#### [WORK INSTRUCTIONS]
The output should be every line below that includes the word "serif".

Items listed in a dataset
....................
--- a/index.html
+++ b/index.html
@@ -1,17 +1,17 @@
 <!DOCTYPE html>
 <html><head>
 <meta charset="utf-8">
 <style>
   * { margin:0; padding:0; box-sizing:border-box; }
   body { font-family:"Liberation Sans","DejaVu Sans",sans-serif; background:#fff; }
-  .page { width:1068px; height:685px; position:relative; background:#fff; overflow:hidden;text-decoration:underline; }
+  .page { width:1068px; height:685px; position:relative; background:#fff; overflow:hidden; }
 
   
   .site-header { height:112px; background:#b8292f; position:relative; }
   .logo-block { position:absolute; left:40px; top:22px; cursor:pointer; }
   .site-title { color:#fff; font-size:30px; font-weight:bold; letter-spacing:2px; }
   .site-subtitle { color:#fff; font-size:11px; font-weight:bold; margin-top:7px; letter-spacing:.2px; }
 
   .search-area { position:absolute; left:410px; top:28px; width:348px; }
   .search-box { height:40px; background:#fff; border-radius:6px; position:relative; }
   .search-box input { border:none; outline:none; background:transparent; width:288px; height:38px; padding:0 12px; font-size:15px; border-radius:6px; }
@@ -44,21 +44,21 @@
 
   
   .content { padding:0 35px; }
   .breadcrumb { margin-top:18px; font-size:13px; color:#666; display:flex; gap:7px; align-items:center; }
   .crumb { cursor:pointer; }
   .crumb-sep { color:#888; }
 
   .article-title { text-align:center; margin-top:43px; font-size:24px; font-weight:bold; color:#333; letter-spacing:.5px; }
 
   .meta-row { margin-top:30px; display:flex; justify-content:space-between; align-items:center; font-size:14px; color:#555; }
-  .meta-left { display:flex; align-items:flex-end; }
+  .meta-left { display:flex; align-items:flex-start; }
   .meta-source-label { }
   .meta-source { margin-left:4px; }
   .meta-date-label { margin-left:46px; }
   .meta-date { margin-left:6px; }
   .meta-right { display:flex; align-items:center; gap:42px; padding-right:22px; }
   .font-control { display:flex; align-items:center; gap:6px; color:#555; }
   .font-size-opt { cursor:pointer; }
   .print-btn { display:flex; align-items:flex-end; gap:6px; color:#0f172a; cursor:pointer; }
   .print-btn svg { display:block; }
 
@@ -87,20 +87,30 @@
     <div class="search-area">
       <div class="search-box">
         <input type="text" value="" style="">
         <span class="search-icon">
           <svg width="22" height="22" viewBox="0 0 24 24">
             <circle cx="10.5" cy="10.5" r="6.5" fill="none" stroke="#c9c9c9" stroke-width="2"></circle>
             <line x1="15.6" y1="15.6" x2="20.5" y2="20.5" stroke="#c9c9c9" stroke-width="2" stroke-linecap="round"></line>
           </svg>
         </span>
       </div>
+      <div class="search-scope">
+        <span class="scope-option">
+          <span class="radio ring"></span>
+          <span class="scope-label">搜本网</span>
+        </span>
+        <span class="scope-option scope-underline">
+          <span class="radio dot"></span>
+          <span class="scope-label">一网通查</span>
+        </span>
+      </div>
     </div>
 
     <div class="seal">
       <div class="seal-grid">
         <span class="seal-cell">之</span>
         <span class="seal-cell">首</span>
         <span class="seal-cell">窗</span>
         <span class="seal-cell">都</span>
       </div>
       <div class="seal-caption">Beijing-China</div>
....................
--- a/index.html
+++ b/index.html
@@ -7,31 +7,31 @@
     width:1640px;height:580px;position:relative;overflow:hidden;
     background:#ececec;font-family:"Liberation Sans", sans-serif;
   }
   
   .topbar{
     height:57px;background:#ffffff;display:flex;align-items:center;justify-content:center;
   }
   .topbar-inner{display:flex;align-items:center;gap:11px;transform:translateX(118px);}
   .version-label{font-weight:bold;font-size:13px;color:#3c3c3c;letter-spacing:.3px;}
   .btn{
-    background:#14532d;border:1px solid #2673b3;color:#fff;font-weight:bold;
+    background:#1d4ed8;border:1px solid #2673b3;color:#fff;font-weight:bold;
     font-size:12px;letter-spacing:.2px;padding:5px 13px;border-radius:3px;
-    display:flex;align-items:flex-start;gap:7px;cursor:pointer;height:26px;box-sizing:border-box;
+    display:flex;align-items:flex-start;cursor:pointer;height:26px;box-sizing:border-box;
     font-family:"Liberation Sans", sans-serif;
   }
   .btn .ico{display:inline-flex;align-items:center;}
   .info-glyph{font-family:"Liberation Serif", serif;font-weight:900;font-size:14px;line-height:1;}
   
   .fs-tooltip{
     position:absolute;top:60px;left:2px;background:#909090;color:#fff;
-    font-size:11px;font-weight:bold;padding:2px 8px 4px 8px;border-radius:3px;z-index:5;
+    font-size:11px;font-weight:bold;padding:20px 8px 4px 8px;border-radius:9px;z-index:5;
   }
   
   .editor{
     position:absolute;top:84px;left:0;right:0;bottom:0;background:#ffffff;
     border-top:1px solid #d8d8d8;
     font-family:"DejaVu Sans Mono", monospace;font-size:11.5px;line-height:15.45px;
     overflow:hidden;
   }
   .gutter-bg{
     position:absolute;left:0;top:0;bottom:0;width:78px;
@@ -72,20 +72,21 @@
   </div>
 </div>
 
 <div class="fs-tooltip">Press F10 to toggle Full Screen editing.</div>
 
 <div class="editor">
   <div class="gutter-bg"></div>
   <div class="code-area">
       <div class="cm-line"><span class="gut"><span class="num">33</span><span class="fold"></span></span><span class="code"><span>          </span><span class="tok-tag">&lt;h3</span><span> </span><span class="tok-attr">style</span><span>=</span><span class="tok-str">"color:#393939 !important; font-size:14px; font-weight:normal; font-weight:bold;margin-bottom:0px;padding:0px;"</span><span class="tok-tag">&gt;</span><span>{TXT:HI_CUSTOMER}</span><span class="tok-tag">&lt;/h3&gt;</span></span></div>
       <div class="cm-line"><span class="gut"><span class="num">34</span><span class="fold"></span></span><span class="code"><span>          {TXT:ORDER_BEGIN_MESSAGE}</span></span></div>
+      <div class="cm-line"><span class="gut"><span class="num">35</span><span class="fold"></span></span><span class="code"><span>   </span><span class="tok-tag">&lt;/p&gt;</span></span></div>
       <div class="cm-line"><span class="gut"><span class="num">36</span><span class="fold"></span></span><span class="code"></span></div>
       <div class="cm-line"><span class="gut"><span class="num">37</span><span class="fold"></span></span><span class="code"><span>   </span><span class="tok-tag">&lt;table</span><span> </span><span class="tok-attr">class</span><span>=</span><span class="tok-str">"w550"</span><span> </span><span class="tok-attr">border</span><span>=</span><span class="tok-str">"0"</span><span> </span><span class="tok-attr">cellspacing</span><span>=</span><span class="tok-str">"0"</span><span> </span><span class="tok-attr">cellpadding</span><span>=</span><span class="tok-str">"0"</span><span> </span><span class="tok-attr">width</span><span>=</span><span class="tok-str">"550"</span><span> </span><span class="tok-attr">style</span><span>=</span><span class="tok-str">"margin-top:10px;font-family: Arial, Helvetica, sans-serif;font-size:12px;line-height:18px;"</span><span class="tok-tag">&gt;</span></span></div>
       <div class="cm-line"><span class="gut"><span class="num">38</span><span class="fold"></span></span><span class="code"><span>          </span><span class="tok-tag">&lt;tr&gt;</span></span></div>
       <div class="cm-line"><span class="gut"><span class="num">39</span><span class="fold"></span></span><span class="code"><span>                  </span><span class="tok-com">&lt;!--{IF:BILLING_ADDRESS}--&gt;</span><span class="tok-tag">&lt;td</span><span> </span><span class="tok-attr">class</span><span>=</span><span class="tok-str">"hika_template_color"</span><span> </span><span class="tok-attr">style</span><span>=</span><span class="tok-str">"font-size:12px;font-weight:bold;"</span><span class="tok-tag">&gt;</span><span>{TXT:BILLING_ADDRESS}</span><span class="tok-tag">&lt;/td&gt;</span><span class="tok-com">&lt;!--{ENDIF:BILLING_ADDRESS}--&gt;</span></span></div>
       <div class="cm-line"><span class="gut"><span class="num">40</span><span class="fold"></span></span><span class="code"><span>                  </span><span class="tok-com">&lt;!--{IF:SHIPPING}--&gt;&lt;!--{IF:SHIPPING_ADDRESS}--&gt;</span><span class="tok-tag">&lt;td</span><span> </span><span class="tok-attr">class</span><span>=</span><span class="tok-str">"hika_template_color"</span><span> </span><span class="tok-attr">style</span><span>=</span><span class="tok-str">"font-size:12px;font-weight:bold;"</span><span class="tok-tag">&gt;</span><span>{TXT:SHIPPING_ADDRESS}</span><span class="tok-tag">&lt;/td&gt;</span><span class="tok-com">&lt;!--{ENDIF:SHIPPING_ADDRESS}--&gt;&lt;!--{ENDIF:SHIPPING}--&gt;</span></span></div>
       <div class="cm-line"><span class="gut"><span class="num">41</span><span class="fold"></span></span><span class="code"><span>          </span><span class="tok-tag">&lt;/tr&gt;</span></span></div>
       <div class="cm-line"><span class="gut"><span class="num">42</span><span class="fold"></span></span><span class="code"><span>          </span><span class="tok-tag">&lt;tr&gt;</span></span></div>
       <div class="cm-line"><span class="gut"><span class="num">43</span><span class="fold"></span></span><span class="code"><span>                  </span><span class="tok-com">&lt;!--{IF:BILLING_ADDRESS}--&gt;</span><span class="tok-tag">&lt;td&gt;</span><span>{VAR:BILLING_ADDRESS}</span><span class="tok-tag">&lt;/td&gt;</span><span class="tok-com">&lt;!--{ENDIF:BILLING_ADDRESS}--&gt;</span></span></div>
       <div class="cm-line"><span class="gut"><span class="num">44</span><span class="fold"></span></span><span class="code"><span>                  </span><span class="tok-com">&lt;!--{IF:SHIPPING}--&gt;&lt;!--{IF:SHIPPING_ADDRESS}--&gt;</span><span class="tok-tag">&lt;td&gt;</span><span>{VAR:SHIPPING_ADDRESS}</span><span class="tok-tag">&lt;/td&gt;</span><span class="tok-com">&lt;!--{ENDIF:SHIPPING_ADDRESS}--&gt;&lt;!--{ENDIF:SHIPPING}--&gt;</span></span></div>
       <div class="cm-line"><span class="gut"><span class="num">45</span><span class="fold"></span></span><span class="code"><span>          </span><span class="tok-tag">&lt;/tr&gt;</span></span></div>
....................
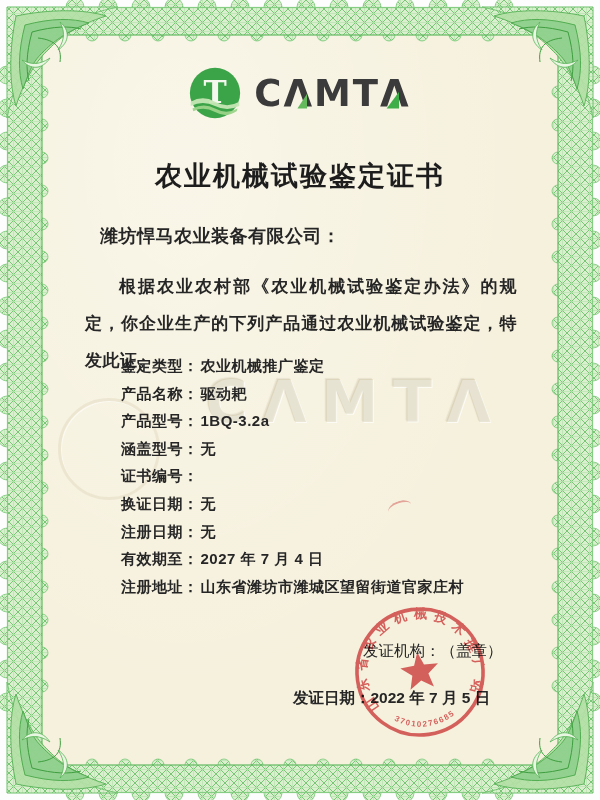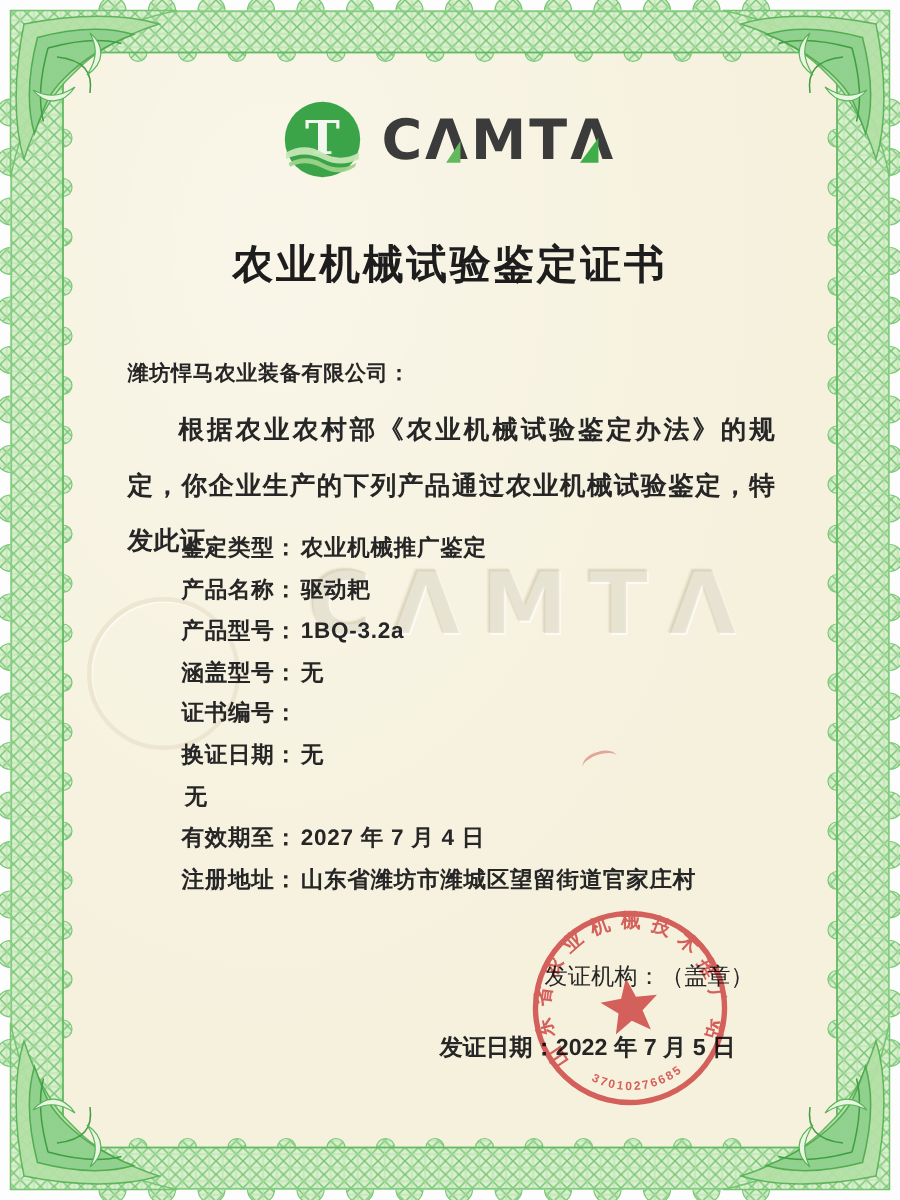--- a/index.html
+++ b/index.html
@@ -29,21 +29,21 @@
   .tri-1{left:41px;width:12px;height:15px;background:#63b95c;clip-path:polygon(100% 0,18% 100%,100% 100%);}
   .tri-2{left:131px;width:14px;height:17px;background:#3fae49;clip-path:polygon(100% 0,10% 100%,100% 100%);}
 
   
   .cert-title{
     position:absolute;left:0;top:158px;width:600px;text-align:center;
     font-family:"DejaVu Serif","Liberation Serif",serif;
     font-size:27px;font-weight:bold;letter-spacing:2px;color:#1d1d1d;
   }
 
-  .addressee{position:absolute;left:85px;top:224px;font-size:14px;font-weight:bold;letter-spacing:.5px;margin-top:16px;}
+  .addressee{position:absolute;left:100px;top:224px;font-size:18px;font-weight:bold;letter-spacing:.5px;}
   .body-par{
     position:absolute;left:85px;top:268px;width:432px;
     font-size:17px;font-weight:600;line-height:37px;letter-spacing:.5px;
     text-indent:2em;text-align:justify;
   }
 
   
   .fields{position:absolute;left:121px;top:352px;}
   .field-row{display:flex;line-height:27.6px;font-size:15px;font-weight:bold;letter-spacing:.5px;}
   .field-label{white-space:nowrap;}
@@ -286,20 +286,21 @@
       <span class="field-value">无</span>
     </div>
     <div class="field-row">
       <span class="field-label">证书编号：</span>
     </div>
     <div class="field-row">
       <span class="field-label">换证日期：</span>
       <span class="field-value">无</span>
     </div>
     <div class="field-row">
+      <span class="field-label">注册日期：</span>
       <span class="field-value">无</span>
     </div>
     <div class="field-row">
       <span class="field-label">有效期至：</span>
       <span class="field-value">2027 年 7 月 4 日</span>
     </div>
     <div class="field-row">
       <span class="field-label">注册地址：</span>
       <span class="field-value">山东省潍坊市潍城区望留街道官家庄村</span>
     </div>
....................
#### [EXERCISE ANSWER]
   body { font-family:"Liberation Sans","DejaVu Sans",sans-serif; background:#fff; }
     background:#ececec;font-family:"Liberation Sans", sans-serif;
     font-family:"Liberation Sans", sans-serif;
   .info-glyph{font-family:"Liberation Serif", serif;font-weight:900;font-size:14px;line-height:1;}
       <div class="cm-line"><span class="gut"><span class="num">37</span><span class="fold"></span></span><span class="code"><span>   </span><span class="tok-tag">&lt;table</span><span> </span><span class="tok-attr">class</span><span>=</span><span class="tok-str">"w550"</span><span> </span><span class="tok-attr">border</span><span>=</span><span class="tok-str">"0"</span><span> </span><span class="tok-attr">cellspacing</span><span>=</span><span class="tok-str">"0"</span><span> </span><span class="tok-attr">cellpadding</span><span>=</span><span class="tok-str">"0"</span><span> </span><span class="tok-attr">width</span><span>=</span><span class="tok-str">"550"</span><span> </span><span class="tok-attr">style</span><span>=</span><span class="tok-str">"margin-top:10px;font-family: Arial, Helvetica, sans-serif;font-size:12px;line-height:18px;"</span><span class="tok-tag">&gt;</span></span></div>
     font-family:"DejaVu Serif","Liberation Serif",serif;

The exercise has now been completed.